Lost power 50 miles later and puttered 4 more miles at 20 mph down
the dark, cold, rainy freeway, and died completely on the exit ramp
1 mile from home. Starter fluid was no help. We towed her on in
with our little Mazda pickup, and let her sit out the winter.
We purchased 2 repair manuals for the
Caterpillar and got a taste of how expensive diesel engines can be.
The first manual was the service manual for the 1995 GMC Topkick for
$70 from Helm Publications at
www.helminc.com.
If you need a manual and you can't find it second hand then Helm
Publications at
www.helminc.com is likely your best and possibly only source.
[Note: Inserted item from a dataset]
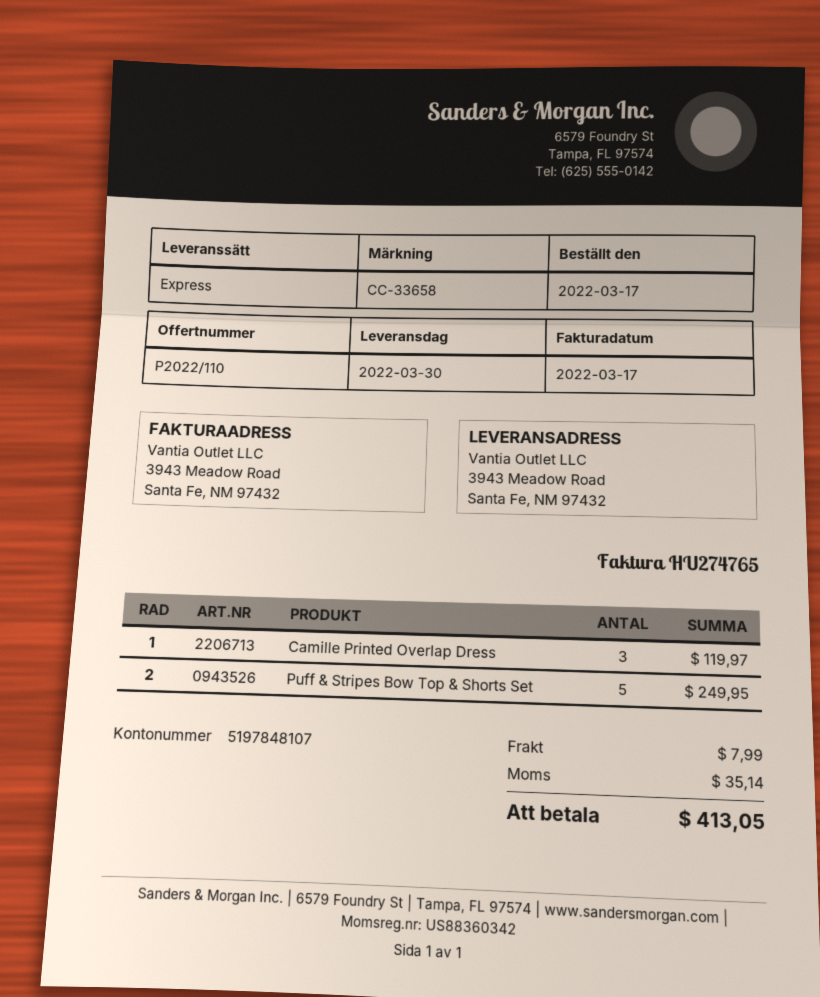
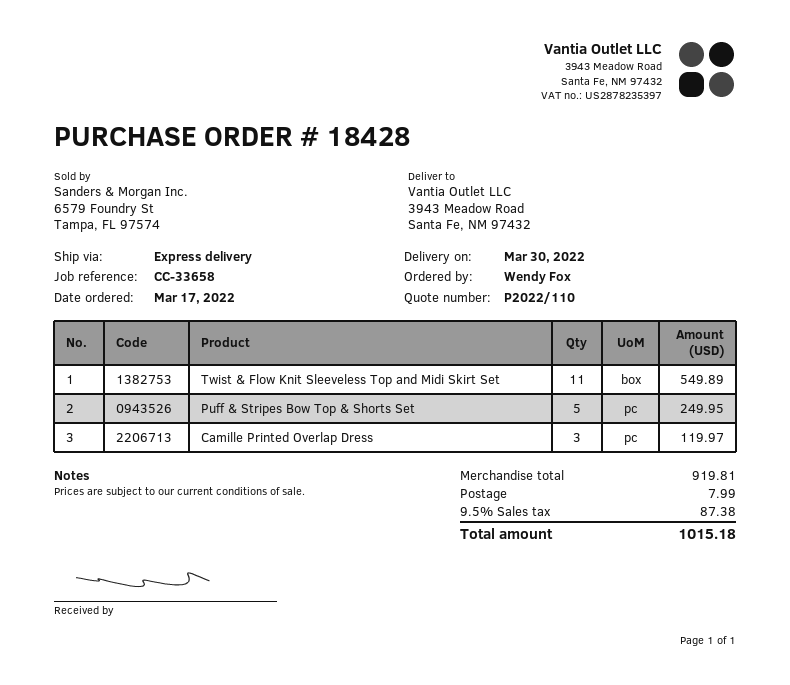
Twist & Flow Knit Sleeveless Top and Midi Skirt Set: none -> 11 for 549.89
tax: 35.14 -> 87.38
total: 413.05 -> 1015.18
You can imagine how pissed we were to find that the engine section
of this GMC manual has only one page that says you need to get the
engine manual from Caterpillar. So now we forked out $140 bucks for
the Caterpillar service manual. I already knew that Caterpillar had
a collection of very expensive specialty tools for doing work on
things like the fuel injectors; that kit is $1200, but I also know
that most specialty tools can be substituted by a $10 tool and a
little modification work. Caterpillar must know this too, because
when it comes to a part about a special tool in the manual, they
leave out any photos or diagrams and tell you to see the manual that
comes with the tool.
(1) Found the fuel solenoid on the fuel pump and make sure it
clicked open when the key was turned on.
Put about 5psi of air pressure in the tank and check for fuel leaks,
and found none.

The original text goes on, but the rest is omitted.